## To do
Retype, without changes or pictures, only the lines that begin at the one containing "tax: 4% = 343.78 -> 4% = 490.36" and end at the last line of the records that follow.

══ Available data ══

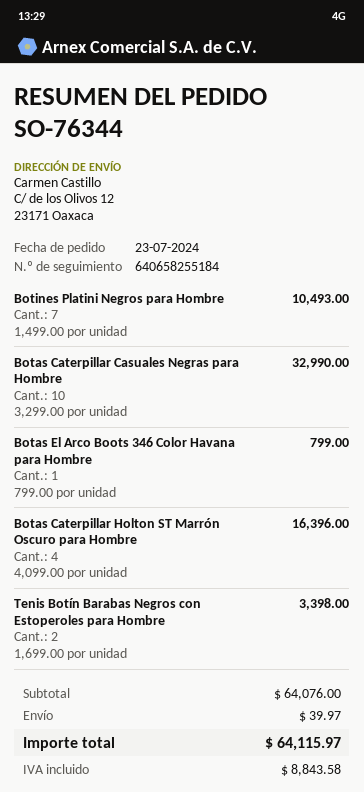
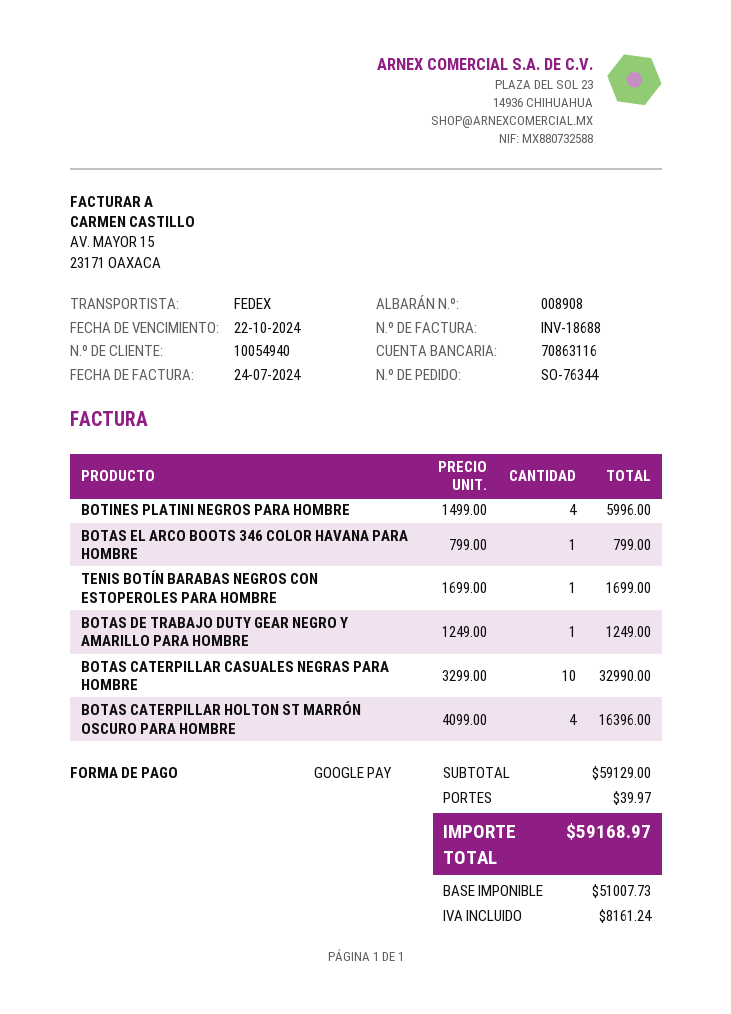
Botines Platini Negros para Hombre: 7 x 1499.00 = 10493.00 -> 4 x 1499.00 = 5996.00
Tenis Botín Barabas Negros con Estoperoles para Hombre: 2 x 1699.00 = 3398.00 -> 1 x 1699.00 = 1699.00
BOTAS DE TRABAJO DUTY GEAR NEGRO Y AMARILLO PARA HOMBRE: none -> 1 x 1249.00 = 1249.00
subtotal: 64076.00 -> 59129.00
tax: 8843.58 -> 8161.24
total: 64115.97 -> 59168.97

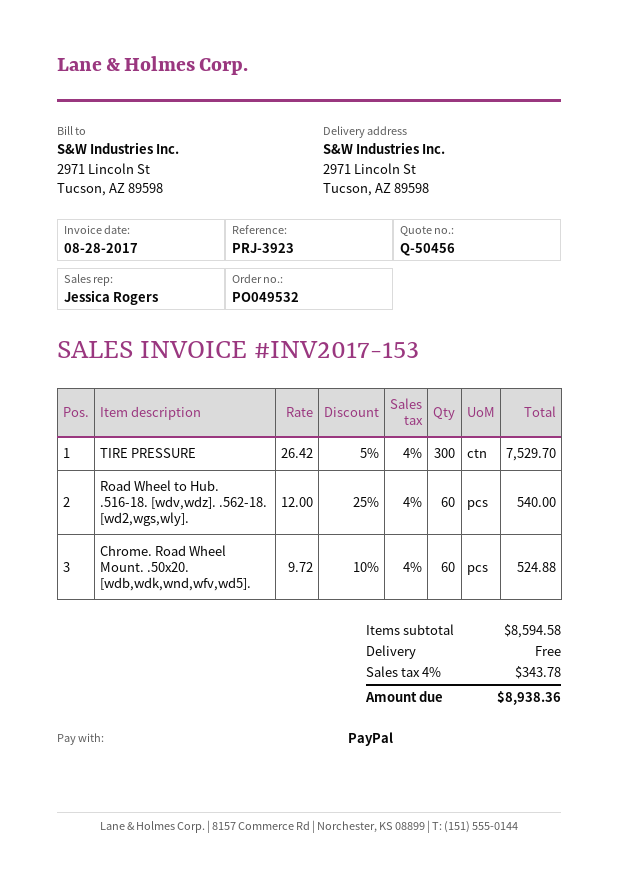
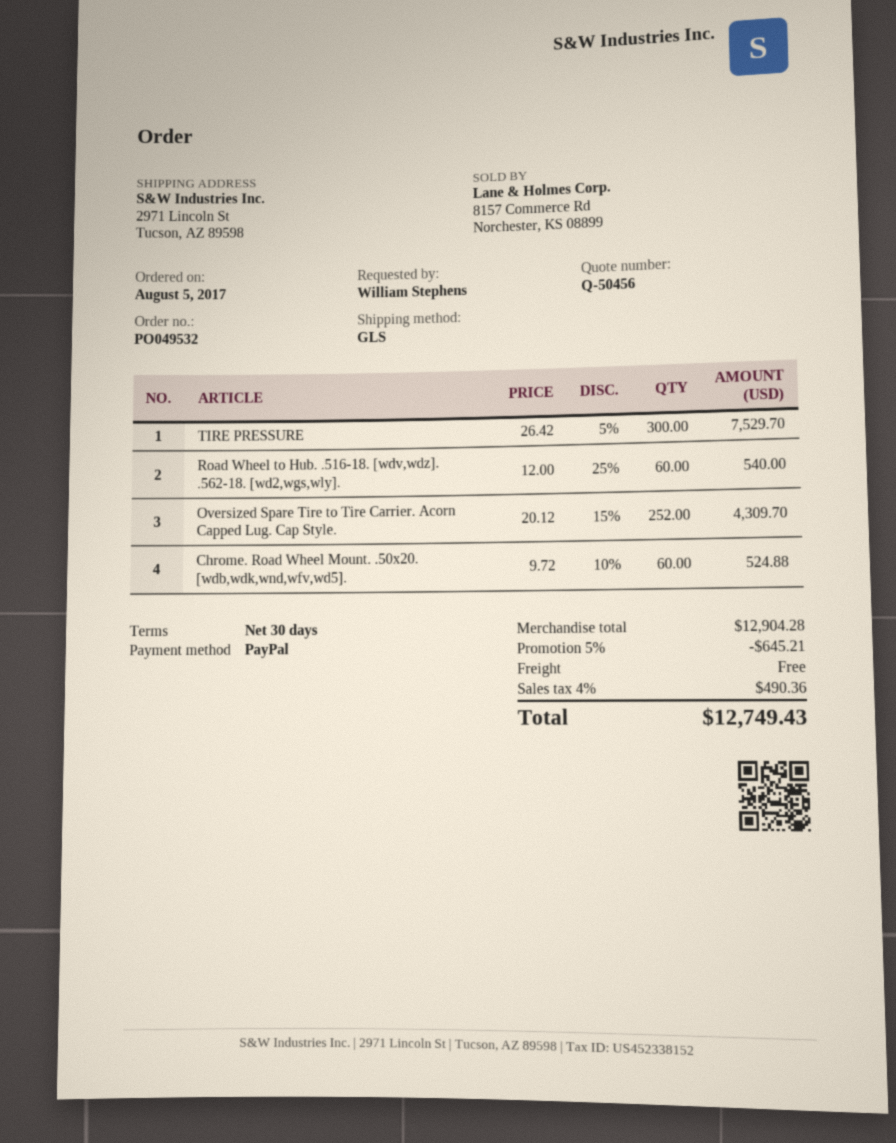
Oversized Spare Tire to Tire Carrier. Acorn Capped Lug. Cap Style.: none -> 252 x 20.12 - 15% = 4309.70
subtotal: 8594.58 -> 12904.28
discount: none -> 5% = 645.21
tax: 4% = 343.78 -> 4% = 490.36
total: 8938.36 -> 12749.43

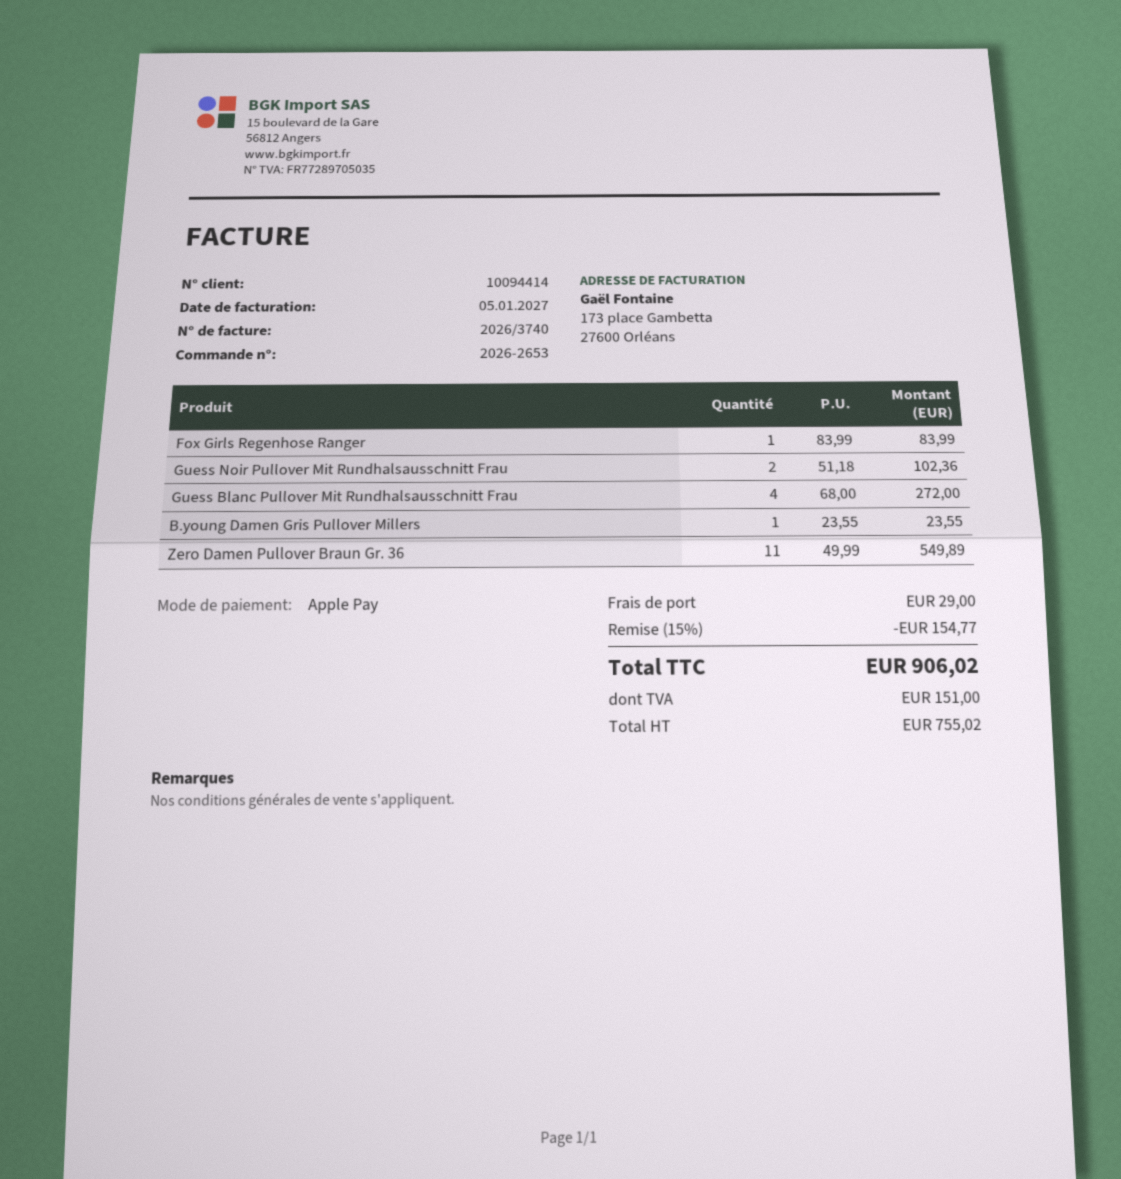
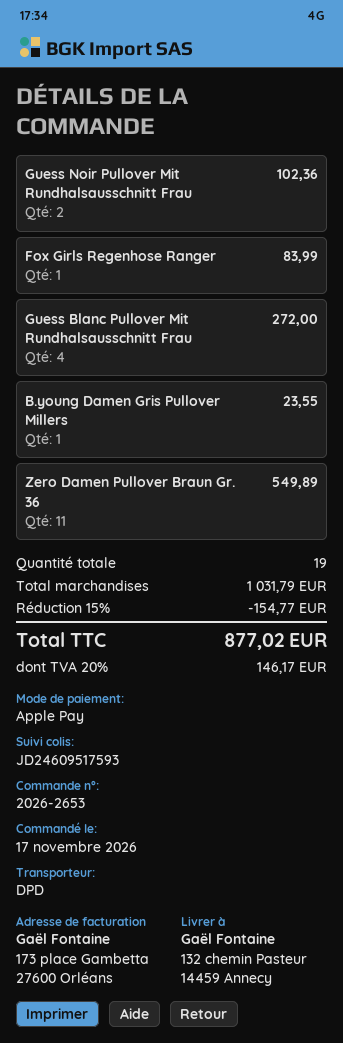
shipping: 29.00 -> none
tax: 151.00 -> 146.17
total: 906.02 -> 877.02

═══

## Solution
tax: 4% = 343.78 -> 4% = 490.36
total: 8938.36 -> 12749.43

shipping: 29.00 -> none
tax: 151.00 -> 146.17
total: 906.02 -> 877.02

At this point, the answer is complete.